▶ WORK INSTRUCTION: Would you print all of the entries exactly, please, but without their pictures?
---------- EXTRACTED DATA ----------
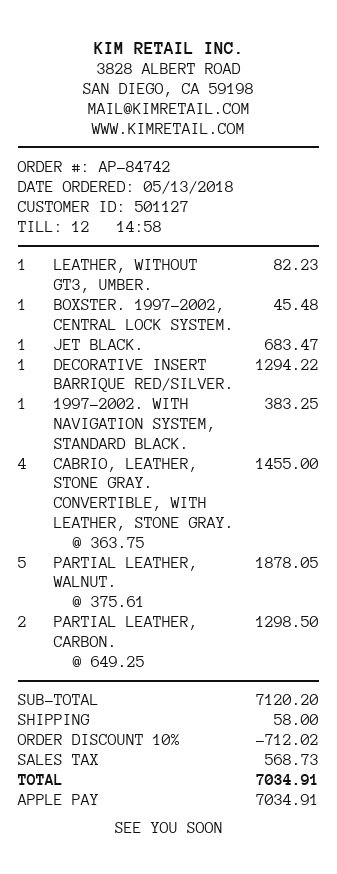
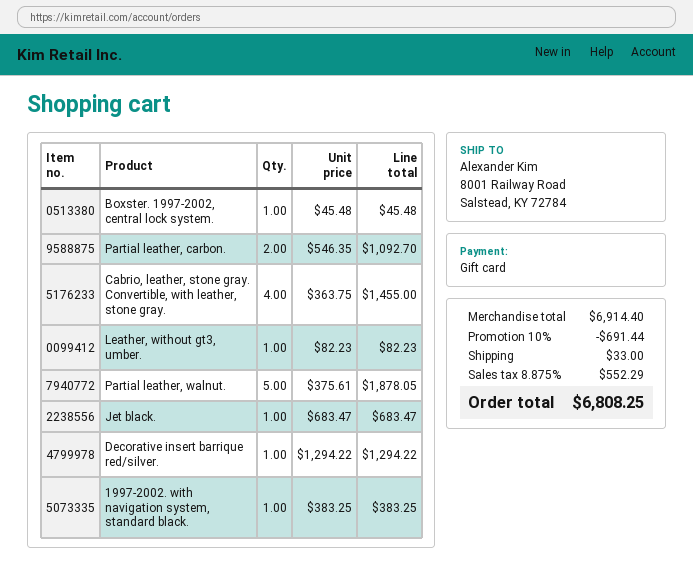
payment method: Apple Pay -> gift card
PARTIAL LEATHER, CARBON.: 2 x 649.25 = 1298.50 -> 2 x 546.35 = 1092.70
subtotal: 7120.20 -> 6914.40
discount: 10% = 712.02 -> 10% = 691.44
shipping: 58.00 -> 33.00
tax: 568.73 -> 552.29
total: 7034.91 -> 6808.25

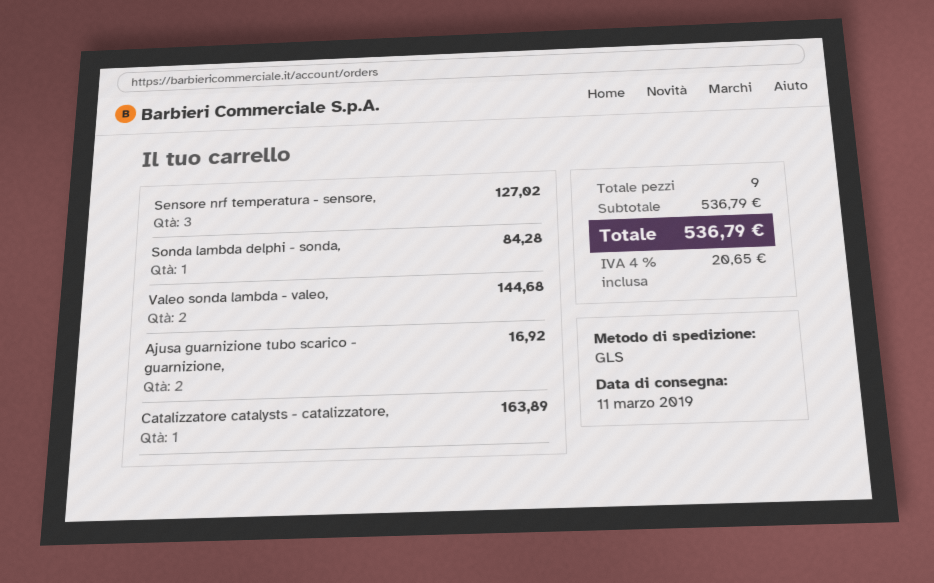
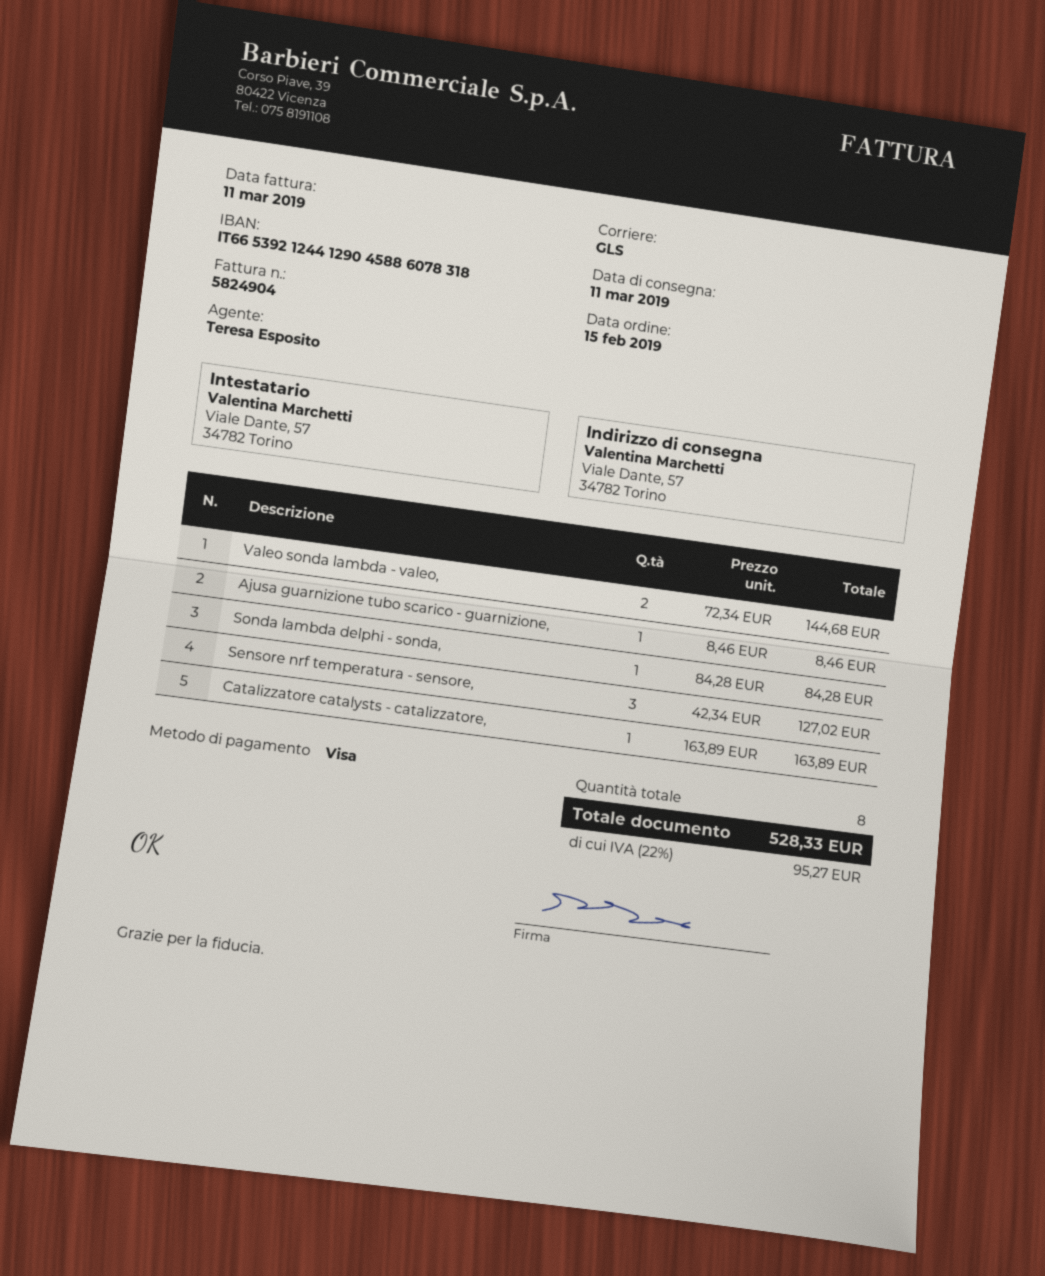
Ajusa guarnizione tubo scarico - guarnizione,: 2 for 16.92 -> 1 for 8.46
total quantity: 9 -> 8
tax: 4% = 20.65 -> 22% = 95.27
total: 536.79 -> 528.33

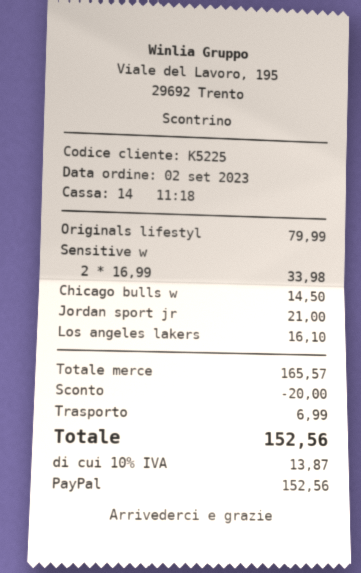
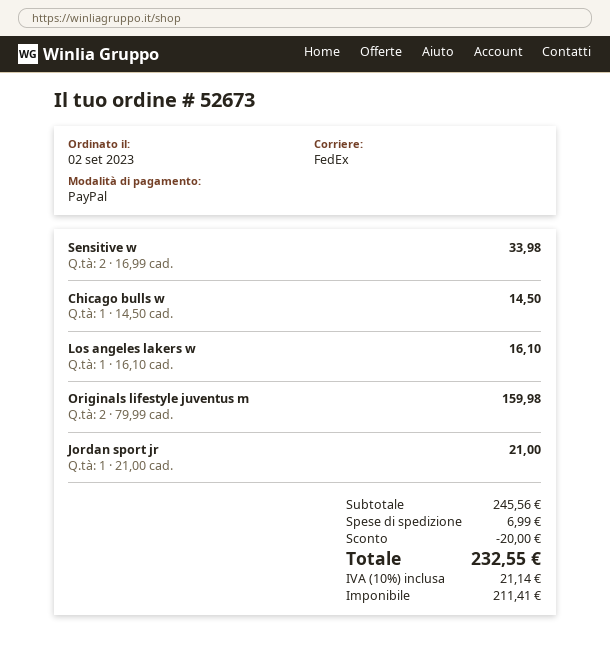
Originals lifestyl: 1 x 79.99 = 79.99 -> 2 x 79.99 = 159.98
subtotal: 165.57 -> 245.56
tax: 10% = 13.87 -> 10% = 21.14
total: 152.56 -> 232.55

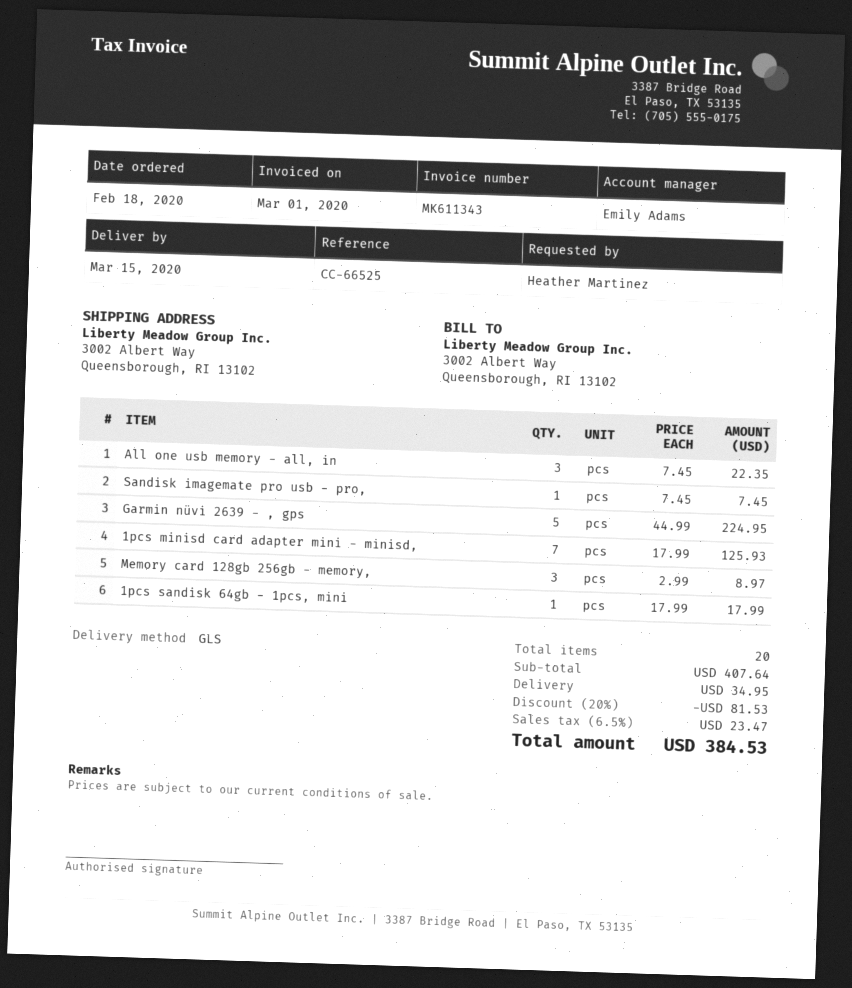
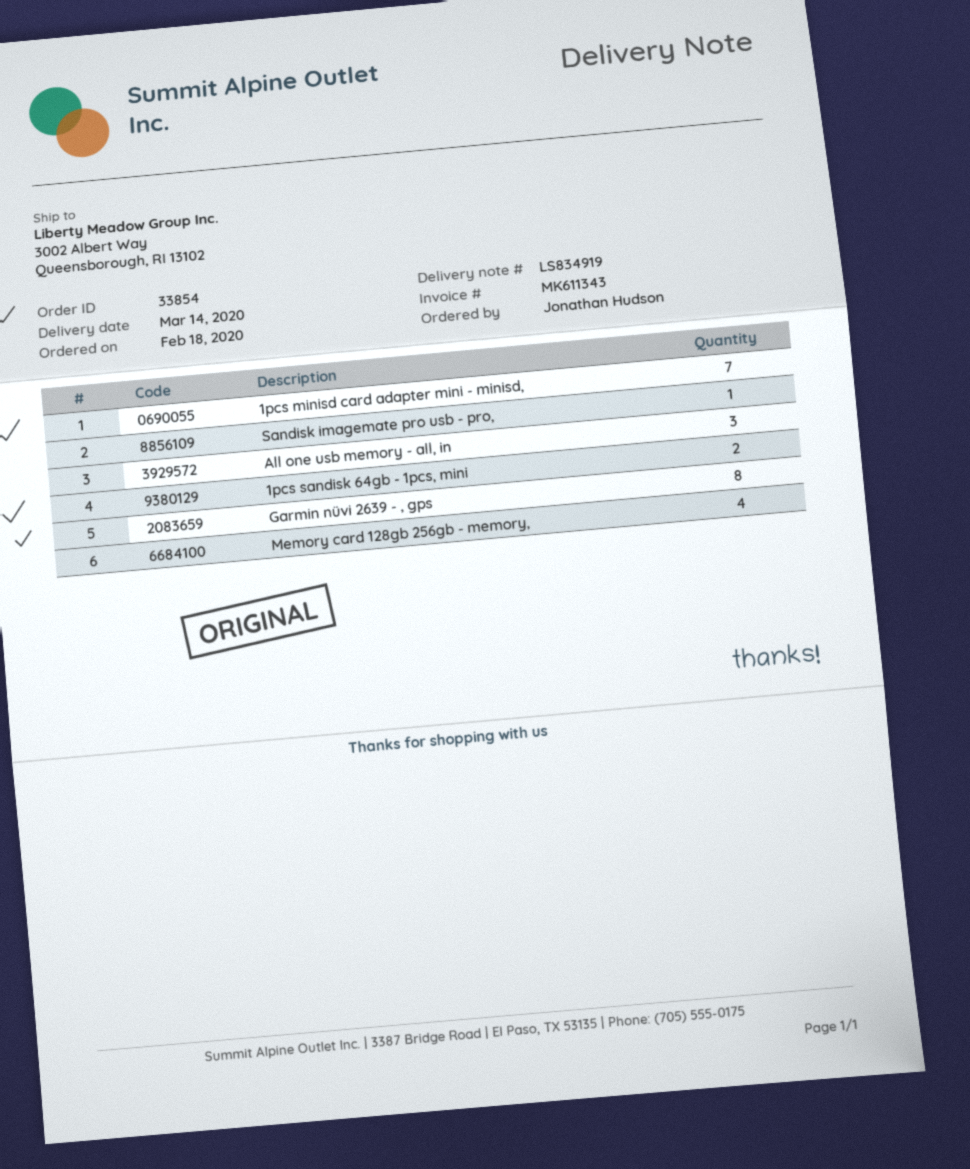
delivery date: 2020-03-15 -> 2020-03-14
ordered by: Heather Martinez -> Jonathan Hudson
Garmin nüvi 2639 - , gps: 5 -> 8
Memory card 128gb 256gb - memory,: 3 -> 4
1pcs sandisk 64gb - 1pcs, mini: 1 -> 2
----------
▶ EXERCISE ANSWER:
payment method: Apple Pay -> gift card
PARTIAL LEATHER, CARBON.: 2 x 649.25 = 1298.50 -> 2 x 546.35 = 1092.70
subtotal: 7120.20 -> 6914.40
discount: 10% = 712.02 -> 10% = 691.44
shipping: 58.00 -> 33.00
tax: 568.73 -> 552.29
total: 7034.91 -> 6808.25

Ajusa guarnizione tubo scarico - guarnizione,: 2 for 16.92 -> 1 for 8.46
total quantity: 9 -> 8
tax: 4% = 20.65 -> 22% = 95.27
total: 536.79 -> 528.33

Originals lifestyl: 1 x 79.99 = 79.99 -> 2 x 79.99 = 159.98
subtotal: 165.57 -> 245.56
tax: 10% = 13.87 -> 10% = 21.14
total: 152.56 -> 232.55

delivery date: 2020-03-15 -> 2020-03-14
ordered by: Heather Martinez -> Jonathan Hudson
Garmin nüvi 2639 - , gps: 5 -> 8
Memory card 128gb 256gb - memory,: 3 -> 4
1pcs sandisk 64gb - 1pcs, mini: 1 -> 2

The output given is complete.